TCTA scored a victory by convincing TEA to include in its finally adopted special education rules a provision that the regular education teacher participating in an ARD committee meeting must be one who will implement a portion of the student’s IEP. TCTA argued that it’s important to specify which of the student’s regular education teachers must be part of the ARD because not all of them may be implementing the student’s IEP. In response, TEA changed the final rules to include the provision requested by TCTA.
TEA initially proposed the rule revisions in response to the TCTA-initiated SB 1259, passed in 2015.
TCTA pursued the legislation last session after TEA deleted key provisions benefiting special education students and their regular education teachers from its rules in January 2015. SB 1259 by Sen. Jose Rodriguez restored those provisions in statute, including requiring that the regular education teacher who participates in an ARD meeting must, to the extent practicable, be a regular education teacher who will implement a portion of a student’s Individualized Education Program, that any other teacher who instructs a special education student can provide input into the development of the IEP, and that any member of the ARD (including the regular education teacher) can write a statement of disagreement if they disagree with the developed IEP.

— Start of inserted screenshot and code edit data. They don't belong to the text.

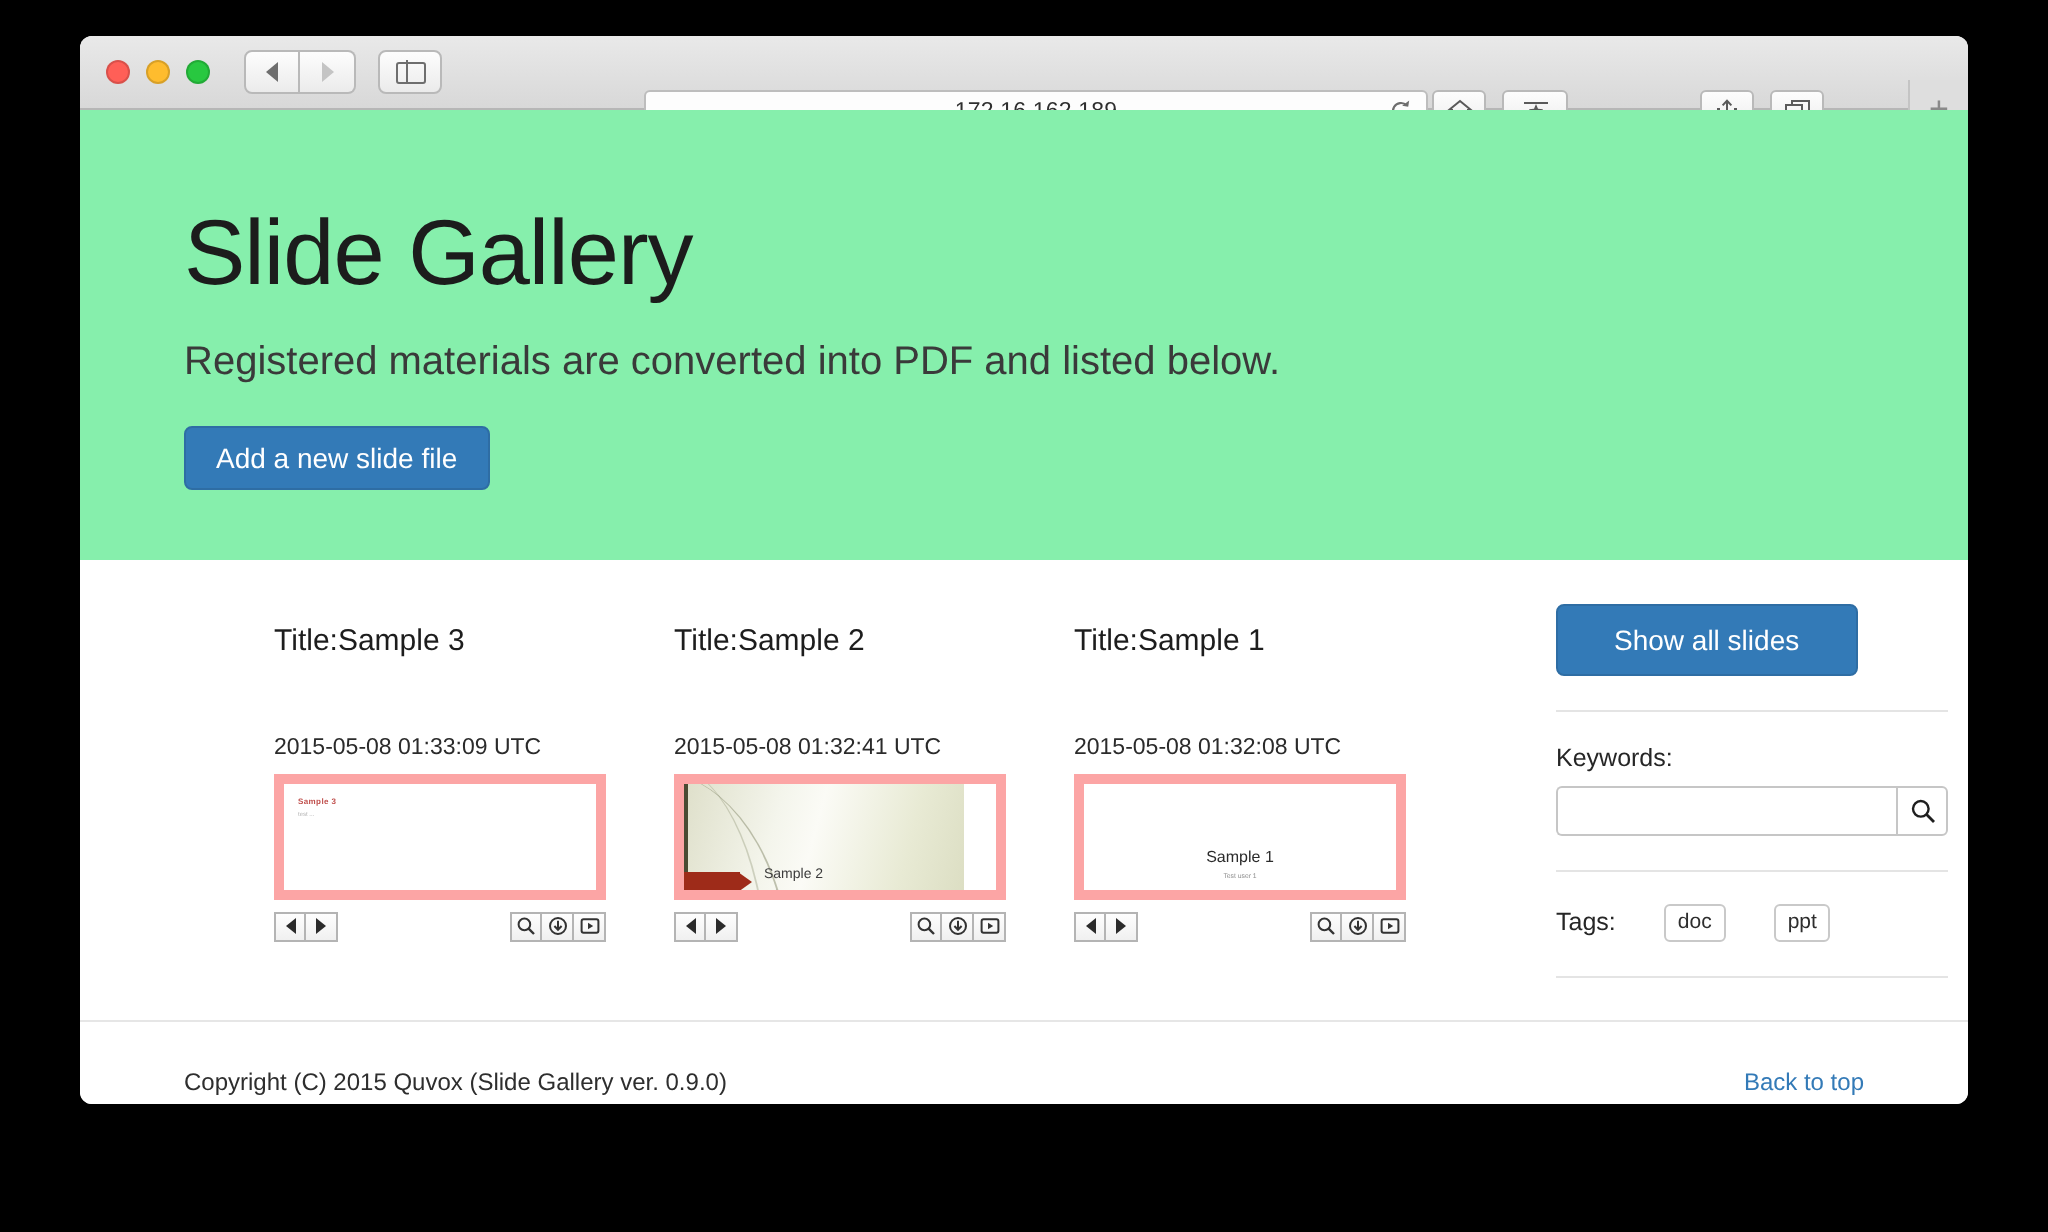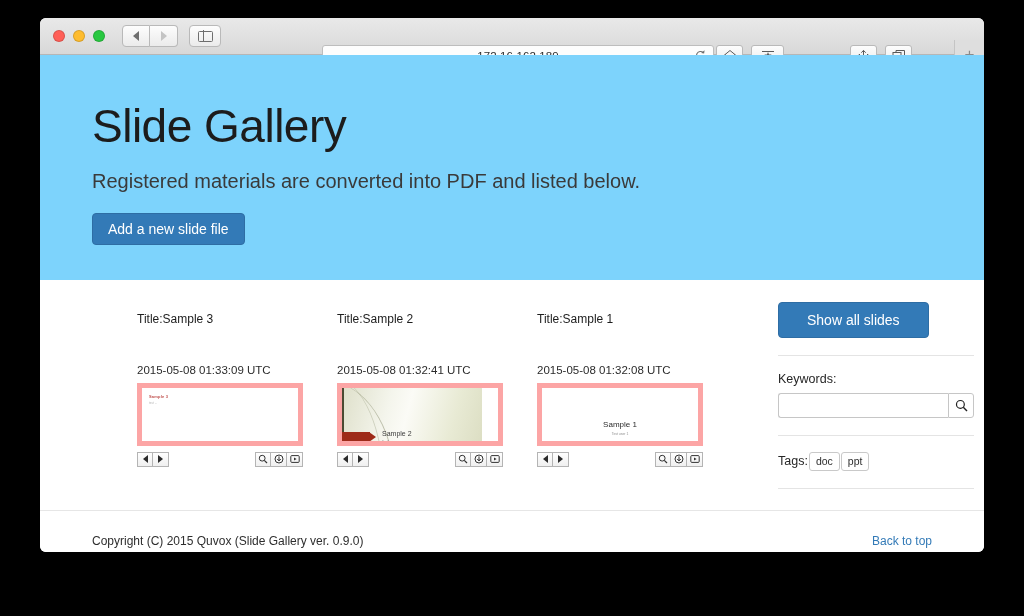"Slide Gallery" .hero { background: #7dd3fc -> #86efac }
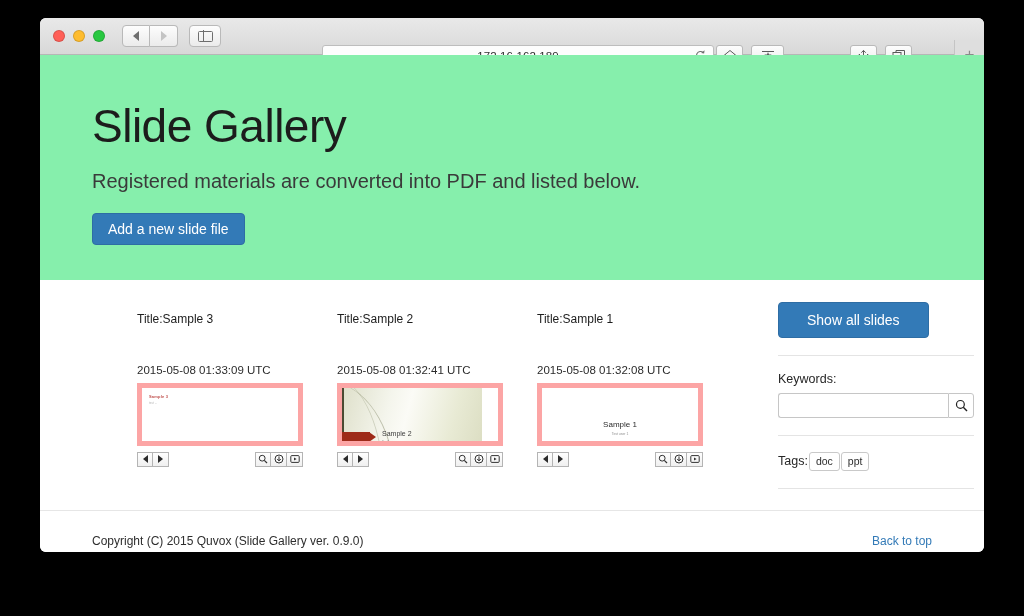"Title:Sample 3" .card-title { font-size: 12px -> 15px }
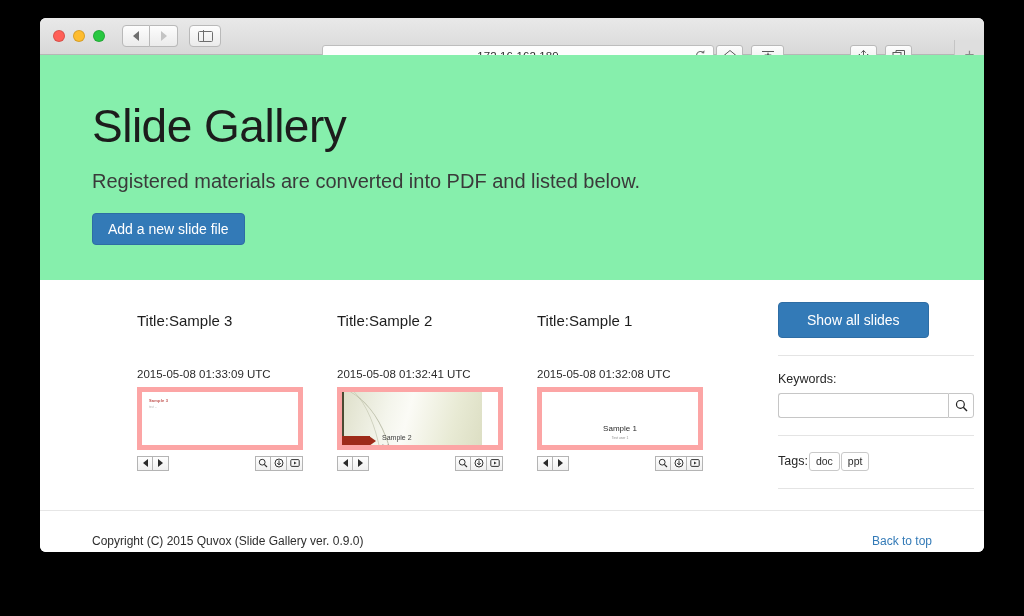"Tags:" .inline-row { gap: 1px -> 24px }
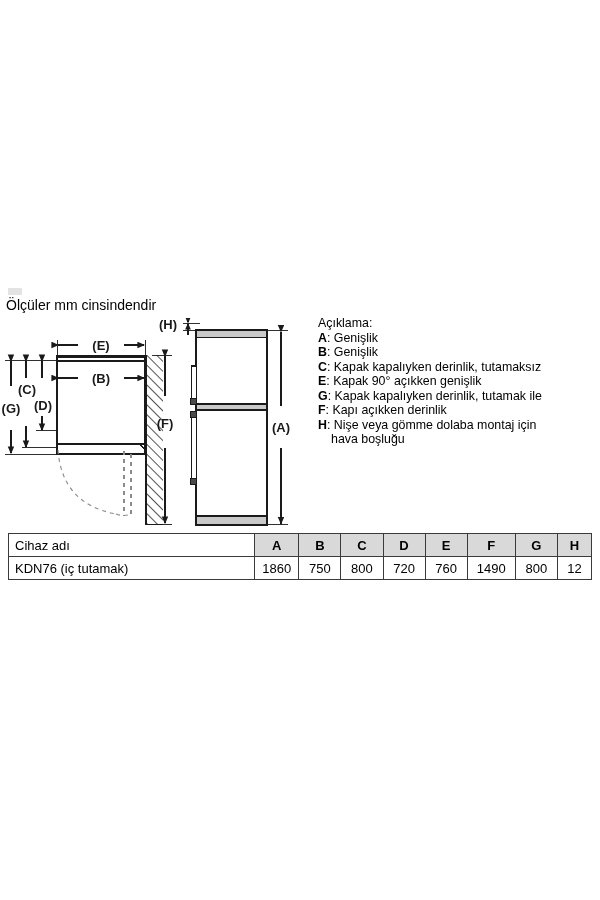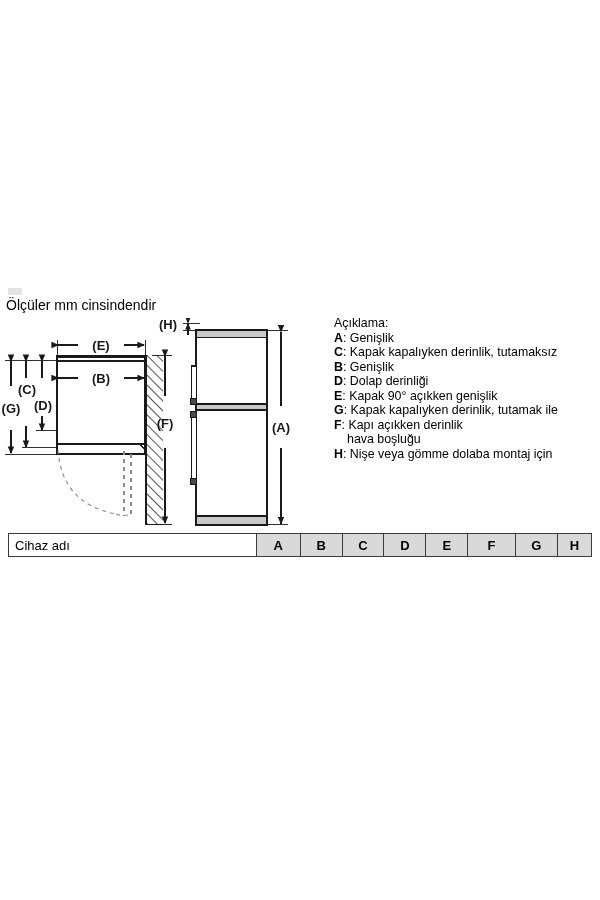"Açıklama:" .legend .lrow { margin-left: 16px -> none }
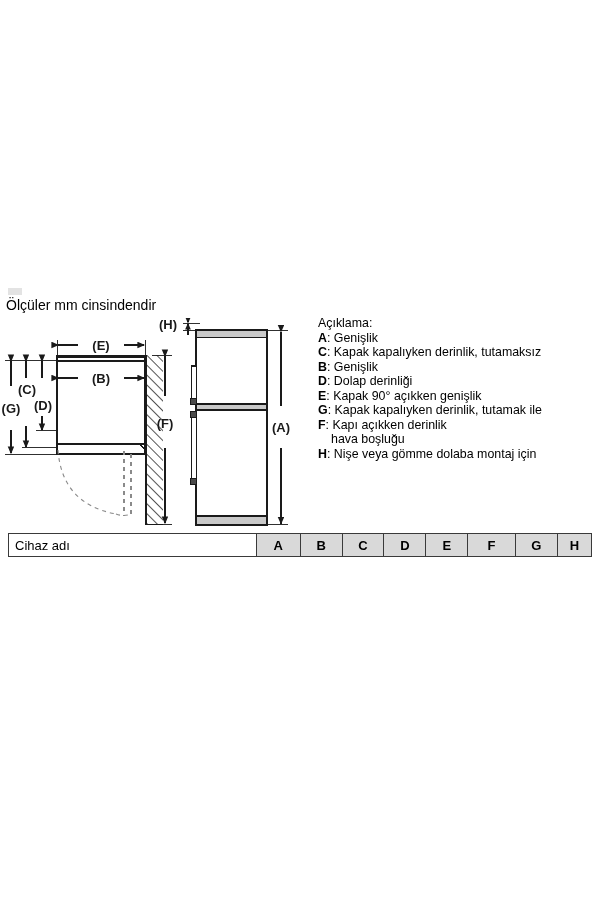"C: Kapak kapalıyken derinlik, tutamaksız" div.lrow { order: before "B: Genişlik" -> after "B: Genişlik" }
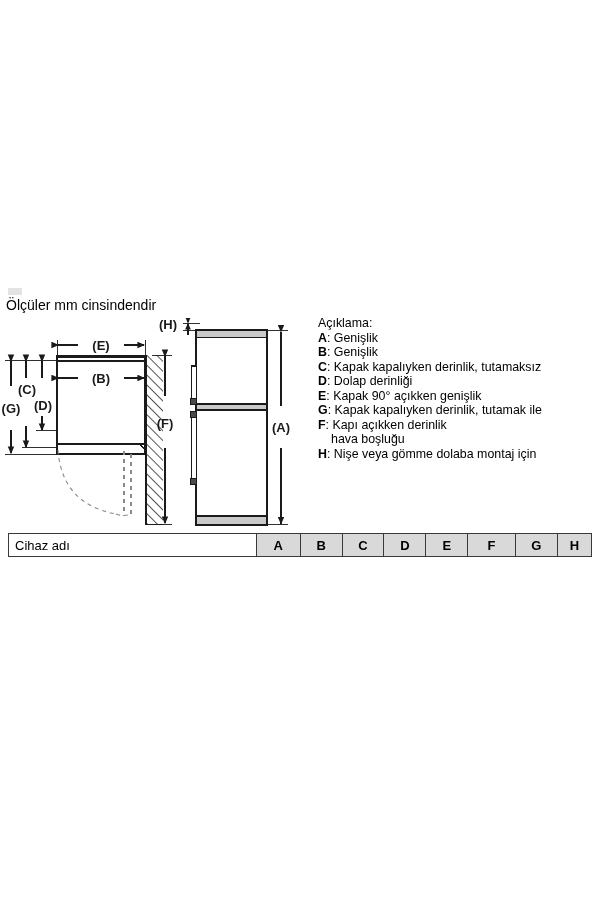"D: Dolap derinliği" div.lrow { html: <div><span>D</span><span>: </span><span>Dolap derinliği</span></div> -> none }
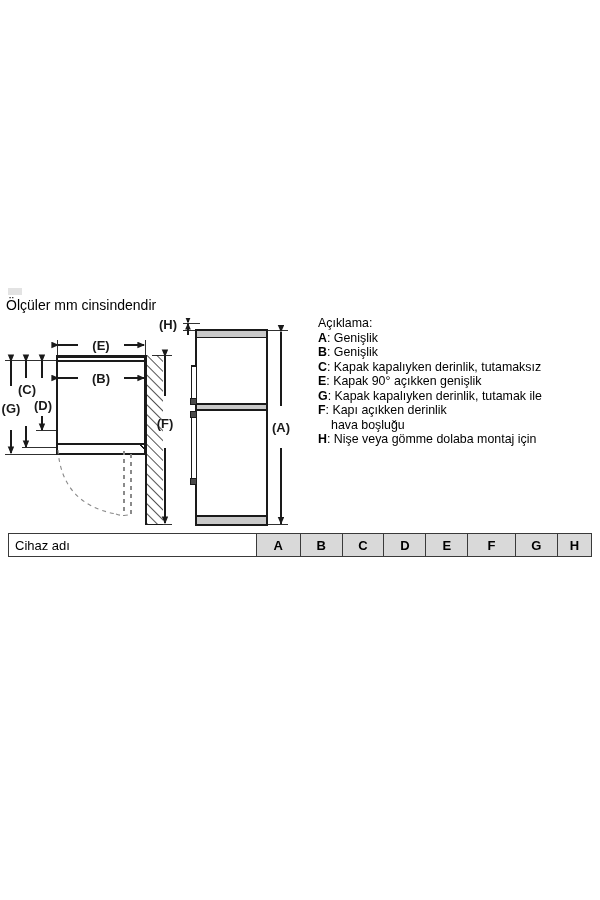"hava boşluğu" div.lrow { order: before "H: Nişe veya gömme dolaba" -> after "H: Nişe veya gömme dolaba" }
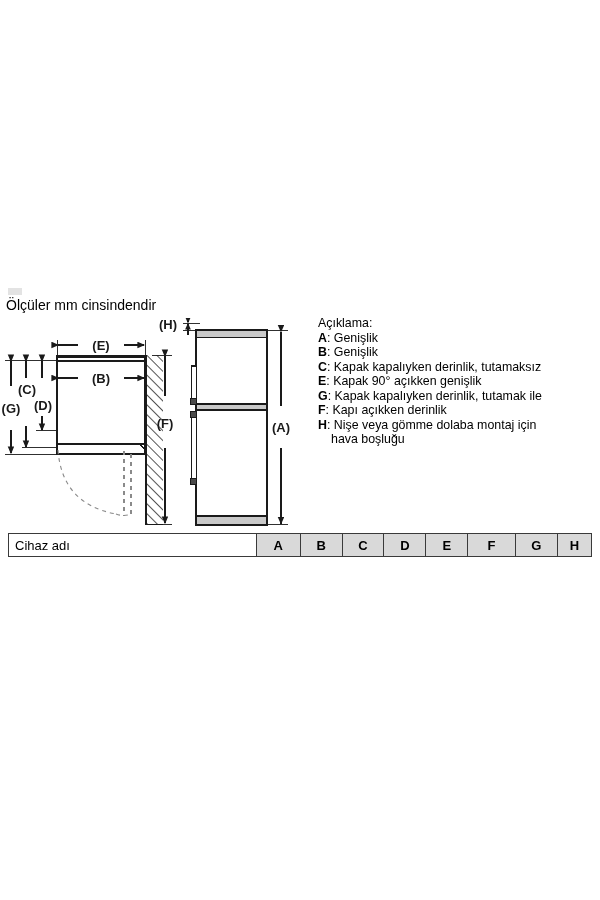"KDN76 (iç tutamak)" tr { html: none -> <tr> <td>KDN76 (iç tutamak)</td> <td>1860</td> <td>750</td> <td>800</td> <td>720</td> <td>760</td> <td>1490</td> <td>800</td> <td>12</td> </tr> }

TEA’s rule proposal included some but not all of the changes made by SB 1259, including the one requiring that the regular education teacher participating in the ARD committee be the one who will be implementing a portion of the student’s IEP.
The proposed rules did not include a provision from SB 1259 requiring that school districts have a process to be used by regular education teachers of special education students to provide input in the development of the student’s IEP. TCTA pointed out that inclusion of this language in the rules is necessary to clarify that even though all regular education teachers of the students aren’t necessarily required to be members of the ARD committee, they are all entitled to give input into the development of the student’s IEP. However, TEA declined to include the provision in its finally adopted rules, asserting that that particular provision was outside the scope of the proposed rulemaking. Nonetheless, this provision remains in law and can still be enforced.